Dr. John Zheng, chair and professor of English at Mississippi Valley State University, has published his fifth edited book, Sonia Sanchez's Poetic Spirit through Haiku, in June 2017 with Lexington Books. This collection of ten critical essays is the first scholarly criticism of haiku by Sonia Sanchez, who has exemplified herself for six decades as a major figure in the Black Arts Movement, a central activist in civil rights and women’s movements, and an internationally-known writer in American literature. Sanchez’s haiku, as an integral and prominent part of contemporary African American poetry, have expressed not only her ideas of nature, beauty, and harmony but also her aesthetic experience of music, culture, and love. Aesthetically, this experience reflects a poetic mind which has helped the poet to shape or reimage her poetic spirit.

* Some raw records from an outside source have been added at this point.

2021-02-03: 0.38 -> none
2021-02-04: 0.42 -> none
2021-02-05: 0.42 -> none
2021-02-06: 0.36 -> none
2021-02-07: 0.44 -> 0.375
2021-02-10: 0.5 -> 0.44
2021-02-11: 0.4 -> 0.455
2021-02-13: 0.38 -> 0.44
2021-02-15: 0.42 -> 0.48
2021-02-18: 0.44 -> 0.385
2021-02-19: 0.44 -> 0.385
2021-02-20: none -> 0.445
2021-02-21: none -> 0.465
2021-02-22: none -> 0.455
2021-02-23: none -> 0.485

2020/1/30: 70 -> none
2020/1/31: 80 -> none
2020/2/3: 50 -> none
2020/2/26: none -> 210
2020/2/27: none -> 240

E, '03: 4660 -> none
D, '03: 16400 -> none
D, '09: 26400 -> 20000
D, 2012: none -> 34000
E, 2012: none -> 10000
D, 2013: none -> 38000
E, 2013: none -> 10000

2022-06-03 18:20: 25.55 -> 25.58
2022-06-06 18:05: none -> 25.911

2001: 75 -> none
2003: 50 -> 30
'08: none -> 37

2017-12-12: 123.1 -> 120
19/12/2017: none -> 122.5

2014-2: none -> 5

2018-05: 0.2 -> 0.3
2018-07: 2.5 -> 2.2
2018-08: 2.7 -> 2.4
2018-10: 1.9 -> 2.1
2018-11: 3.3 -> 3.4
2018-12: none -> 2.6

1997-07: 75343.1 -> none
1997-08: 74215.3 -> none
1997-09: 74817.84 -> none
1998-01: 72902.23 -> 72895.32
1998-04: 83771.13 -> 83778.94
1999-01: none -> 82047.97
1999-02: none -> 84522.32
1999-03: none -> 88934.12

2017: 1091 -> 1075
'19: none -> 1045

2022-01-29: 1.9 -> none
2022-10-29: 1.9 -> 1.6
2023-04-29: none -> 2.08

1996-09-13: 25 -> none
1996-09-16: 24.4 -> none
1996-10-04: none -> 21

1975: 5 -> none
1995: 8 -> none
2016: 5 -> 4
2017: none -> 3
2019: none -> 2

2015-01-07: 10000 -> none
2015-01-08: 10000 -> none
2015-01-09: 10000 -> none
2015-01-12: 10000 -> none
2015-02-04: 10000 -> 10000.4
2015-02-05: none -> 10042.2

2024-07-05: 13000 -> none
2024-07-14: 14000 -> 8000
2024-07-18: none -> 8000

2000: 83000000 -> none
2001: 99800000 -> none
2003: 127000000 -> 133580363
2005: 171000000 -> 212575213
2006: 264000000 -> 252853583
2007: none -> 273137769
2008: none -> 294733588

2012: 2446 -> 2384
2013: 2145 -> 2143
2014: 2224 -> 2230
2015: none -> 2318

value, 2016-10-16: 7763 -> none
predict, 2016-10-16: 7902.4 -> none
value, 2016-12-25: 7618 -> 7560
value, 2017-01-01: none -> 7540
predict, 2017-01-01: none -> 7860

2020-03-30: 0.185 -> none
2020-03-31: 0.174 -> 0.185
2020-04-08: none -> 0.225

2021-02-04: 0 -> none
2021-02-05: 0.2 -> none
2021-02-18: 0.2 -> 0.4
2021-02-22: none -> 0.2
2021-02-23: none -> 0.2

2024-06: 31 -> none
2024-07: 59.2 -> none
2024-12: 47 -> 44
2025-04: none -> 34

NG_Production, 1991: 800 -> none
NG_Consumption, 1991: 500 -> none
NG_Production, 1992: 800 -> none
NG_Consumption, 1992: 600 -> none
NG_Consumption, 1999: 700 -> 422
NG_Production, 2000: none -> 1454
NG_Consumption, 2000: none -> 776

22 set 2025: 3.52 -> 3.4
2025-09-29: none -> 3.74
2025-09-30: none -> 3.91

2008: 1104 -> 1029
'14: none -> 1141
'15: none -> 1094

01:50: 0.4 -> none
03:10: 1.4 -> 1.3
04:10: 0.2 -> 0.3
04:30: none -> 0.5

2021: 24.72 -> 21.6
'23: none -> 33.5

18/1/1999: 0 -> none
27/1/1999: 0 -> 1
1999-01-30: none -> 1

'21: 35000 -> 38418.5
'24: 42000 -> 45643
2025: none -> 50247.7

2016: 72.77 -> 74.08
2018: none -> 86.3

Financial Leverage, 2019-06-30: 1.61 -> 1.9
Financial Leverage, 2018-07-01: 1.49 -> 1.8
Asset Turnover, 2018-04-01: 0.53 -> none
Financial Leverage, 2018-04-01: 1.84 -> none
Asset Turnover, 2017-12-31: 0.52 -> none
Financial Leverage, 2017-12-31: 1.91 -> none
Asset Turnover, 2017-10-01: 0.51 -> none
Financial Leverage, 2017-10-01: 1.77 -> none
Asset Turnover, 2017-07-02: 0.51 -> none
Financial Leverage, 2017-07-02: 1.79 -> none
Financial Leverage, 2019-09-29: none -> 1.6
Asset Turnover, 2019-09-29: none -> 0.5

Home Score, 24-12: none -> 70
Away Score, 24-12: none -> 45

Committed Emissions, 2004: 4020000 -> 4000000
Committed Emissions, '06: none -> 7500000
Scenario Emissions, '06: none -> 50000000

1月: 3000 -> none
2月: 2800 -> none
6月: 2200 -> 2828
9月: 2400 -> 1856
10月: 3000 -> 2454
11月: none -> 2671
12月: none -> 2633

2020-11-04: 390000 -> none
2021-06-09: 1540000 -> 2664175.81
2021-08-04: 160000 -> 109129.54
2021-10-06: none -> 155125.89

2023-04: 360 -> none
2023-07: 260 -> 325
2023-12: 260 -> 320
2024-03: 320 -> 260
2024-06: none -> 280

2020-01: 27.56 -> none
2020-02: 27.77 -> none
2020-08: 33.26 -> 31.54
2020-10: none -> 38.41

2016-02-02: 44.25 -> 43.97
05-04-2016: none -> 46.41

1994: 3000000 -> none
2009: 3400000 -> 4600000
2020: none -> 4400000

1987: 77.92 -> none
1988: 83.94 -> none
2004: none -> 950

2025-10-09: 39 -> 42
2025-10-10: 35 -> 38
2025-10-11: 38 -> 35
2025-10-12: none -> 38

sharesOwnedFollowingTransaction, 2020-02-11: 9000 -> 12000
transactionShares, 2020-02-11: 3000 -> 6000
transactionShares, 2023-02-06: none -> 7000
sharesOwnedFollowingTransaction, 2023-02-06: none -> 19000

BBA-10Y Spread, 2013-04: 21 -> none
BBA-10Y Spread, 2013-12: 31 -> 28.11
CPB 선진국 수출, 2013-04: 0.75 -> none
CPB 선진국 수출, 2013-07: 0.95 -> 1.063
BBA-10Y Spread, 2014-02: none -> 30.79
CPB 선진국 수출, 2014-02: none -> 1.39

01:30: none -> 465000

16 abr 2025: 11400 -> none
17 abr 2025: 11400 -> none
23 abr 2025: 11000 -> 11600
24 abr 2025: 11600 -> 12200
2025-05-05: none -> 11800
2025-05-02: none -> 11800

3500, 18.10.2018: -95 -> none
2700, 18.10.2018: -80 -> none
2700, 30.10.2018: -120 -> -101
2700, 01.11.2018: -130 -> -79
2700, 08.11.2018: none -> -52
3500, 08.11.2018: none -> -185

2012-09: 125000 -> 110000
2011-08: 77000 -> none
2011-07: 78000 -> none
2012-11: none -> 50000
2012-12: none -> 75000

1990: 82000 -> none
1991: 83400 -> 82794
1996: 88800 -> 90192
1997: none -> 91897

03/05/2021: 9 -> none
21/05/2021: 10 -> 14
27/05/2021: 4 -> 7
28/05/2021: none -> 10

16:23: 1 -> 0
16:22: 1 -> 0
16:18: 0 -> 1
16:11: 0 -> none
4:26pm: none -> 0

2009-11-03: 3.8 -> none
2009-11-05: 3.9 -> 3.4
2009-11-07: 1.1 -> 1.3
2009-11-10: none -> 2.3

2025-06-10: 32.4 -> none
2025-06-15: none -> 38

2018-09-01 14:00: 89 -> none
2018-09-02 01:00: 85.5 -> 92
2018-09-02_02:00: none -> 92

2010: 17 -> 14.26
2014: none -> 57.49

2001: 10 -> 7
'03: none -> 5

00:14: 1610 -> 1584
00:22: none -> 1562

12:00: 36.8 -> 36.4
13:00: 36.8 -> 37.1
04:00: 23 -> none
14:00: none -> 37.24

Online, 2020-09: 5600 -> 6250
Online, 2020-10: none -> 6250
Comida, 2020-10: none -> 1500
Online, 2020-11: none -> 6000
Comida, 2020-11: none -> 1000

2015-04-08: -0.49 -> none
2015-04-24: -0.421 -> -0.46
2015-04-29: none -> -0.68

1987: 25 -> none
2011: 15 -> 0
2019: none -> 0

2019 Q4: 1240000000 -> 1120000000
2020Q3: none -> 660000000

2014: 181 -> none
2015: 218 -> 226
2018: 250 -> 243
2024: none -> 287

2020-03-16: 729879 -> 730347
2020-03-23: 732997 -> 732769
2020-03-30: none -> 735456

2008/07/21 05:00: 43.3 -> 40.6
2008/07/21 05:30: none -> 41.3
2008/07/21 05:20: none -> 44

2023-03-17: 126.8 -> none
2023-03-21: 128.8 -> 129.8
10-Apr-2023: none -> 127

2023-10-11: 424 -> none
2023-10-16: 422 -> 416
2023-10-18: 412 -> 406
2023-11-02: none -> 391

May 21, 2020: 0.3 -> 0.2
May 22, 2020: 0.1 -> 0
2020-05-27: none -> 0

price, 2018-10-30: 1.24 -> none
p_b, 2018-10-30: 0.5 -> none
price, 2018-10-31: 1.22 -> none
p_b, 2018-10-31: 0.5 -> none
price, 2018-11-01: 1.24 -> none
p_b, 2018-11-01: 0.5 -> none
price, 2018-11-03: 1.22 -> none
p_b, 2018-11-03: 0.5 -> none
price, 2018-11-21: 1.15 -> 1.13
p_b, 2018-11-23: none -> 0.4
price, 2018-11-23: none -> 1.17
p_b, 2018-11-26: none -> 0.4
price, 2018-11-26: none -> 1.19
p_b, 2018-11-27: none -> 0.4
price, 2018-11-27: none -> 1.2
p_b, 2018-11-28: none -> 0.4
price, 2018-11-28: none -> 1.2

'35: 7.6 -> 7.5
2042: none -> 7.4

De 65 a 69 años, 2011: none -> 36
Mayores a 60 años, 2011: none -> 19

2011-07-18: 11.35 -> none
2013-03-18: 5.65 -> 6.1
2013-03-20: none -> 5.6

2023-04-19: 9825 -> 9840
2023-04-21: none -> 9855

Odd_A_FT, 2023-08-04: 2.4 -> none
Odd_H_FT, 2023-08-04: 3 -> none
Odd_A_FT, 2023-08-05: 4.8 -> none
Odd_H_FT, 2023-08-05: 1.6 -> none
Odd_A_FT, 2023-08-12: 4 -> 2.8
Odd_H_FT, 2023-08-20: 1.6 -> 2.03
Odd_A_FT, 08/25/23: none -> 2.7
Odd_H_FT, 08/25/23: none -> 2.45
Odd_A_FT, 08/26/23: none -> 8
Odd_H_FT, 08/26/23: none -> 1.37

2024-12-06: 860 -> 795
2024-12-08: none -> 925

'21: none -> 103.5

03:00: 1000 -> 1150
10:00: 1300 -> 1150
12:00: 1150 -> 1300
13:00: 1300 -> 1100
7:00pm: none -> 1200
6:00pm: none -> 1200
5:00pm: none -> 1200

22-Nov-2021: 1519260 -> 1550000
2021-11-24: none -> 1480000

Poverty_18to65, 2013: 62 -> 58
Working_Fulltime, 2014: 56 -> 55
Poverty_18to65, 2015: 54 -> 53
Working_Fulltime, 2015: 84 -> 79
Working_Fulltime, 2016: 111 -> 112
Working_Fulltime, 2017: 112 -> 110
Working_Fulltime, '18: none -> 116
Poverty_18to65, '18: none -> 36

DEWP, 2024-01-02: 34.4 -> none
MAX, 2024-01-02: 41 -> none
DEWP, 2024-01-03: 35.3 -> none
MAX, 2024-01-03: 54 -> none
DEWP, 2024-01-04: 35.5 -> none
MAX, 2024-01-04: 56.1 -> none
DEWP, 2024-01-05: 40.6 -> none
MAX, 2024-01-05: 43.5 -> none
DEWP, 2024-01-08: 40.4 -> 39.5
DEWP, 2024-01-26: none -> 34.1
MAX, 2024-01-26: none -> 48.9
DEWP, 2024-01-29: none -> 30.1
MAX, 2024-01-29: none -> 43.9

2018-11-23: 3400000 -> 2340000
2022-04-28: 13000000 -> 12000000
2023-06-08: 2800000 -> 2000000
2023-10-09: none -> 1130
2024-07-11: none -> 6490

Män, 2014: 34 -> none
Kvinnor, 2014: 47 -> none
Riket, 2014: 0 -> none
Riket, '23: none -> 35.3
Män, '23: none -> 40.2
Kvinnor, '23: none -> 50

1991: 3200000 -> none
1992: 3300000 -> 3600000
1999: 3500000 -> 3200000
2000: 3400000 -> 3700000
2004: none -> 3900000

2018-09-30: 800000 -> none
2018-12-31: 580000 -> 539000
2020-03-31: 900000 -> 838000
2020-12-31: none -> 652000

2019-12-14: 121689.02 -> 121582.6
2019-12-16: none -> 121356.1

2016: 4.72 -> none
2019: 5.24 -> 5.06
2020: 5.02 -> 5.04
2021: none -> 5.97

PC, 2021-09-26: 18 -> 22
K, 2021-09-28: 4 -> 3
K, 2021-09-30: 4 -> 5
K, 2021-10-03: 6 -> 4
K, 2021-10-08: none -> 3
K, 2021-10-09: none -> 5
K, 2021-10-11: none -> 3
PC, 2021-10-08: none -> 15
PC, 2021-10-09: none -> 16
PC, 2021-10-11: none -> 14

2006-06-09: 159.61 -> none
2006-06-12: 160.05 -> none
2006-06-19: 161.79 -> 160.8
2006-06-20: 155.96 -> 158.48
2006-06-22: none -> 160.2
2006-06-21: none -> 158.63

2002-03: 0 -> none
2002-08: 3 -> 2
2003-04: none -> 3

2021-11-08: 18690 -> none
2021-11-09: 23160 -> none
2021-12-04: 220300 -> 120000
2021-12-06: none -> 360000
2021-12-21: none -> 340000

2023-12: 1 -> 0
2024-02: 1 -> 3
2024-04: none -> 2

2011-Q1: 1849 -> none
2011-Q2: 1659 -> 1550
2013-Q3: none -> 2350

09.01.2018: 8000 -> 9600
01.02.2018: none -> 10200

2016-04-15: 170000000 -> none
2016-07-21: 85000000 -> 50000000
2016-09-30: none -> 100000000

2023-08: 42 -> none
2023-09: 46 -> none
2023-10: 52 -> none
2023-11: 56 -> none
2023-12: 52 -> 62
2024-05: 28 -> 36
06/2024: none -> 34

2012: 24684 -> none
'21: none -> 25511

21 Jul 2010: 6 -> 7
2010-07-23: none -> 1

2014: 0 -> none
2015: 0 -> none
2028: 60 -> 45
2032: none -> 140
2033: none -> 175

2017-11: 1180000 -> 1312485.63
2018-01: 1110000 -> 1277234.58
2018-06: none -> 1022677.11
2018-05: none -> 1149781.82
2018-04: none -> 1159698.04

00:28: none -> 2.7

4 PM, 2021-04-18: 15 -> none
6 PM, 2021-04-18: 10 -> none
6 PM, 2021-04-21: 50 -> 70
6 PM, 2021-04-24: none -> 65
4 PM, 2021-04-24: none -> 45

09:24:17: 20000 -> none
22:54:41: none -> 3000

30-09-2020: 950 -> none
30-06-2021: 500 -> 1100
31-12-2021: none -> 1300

William Ferris, distinguished professor at University of North Carolina at Chapel Hill and author of Give My Poor Heart Ease: Voices of the Mississippi Blues states that “Sonia Sanchez's Poetic Spirit through Haiku explores how Sonia Sanchez used haiku to empower her voice within the Black Arts Movement. The volume’s editor John Zheng explains that Sanchez expressed herself as “a protest poet, a fighter, and a revolutionary” through haiku, a poetic form that originated as Japanese court poetry. Zheng notes that Sanchez, like Richard Wright, embraced haiku as a comfortable, familiar poetic structure. John Zheng’s pioneering work on haiku in Richard Wright in his earlier book The Other World of Richard Wright: Perspectives on His Haiku and this fine work on Sonia Sanchez offers the reader a fascinating new perspective on both writers.”
Philip C. Kolin, distinguished scholar on Tennessee Williams and editor of Southern Quarterly at University of Southern Mississippi says that “John Zheng has assembled a distinguished group of contributors to study Sonia Sanchez's haiku in a volume that needs to be read and savored. The essays, plus Zheng's masterful introduction and own contribution, discuss such powerful topics as the origins and development of the African American haiku, racial memory and representation in Sanchez's haiku, and the way she was influenced by and incorporates the blues, civil rights, and ethnographic celebration into her poems. Zheng and his contributors deserve kudos for building bridges between ancient poetic traditions and one of the today's most prolific and gifted African American poets.”
Dr. Zheng appreciates Professor Sanchez for her generous support of this book project, the publisher for their support of academic research, Mississippi Valley State University for the opportunity to best represent the institution in its intellectual enrichment, and the J.H. White Library for their tireless help.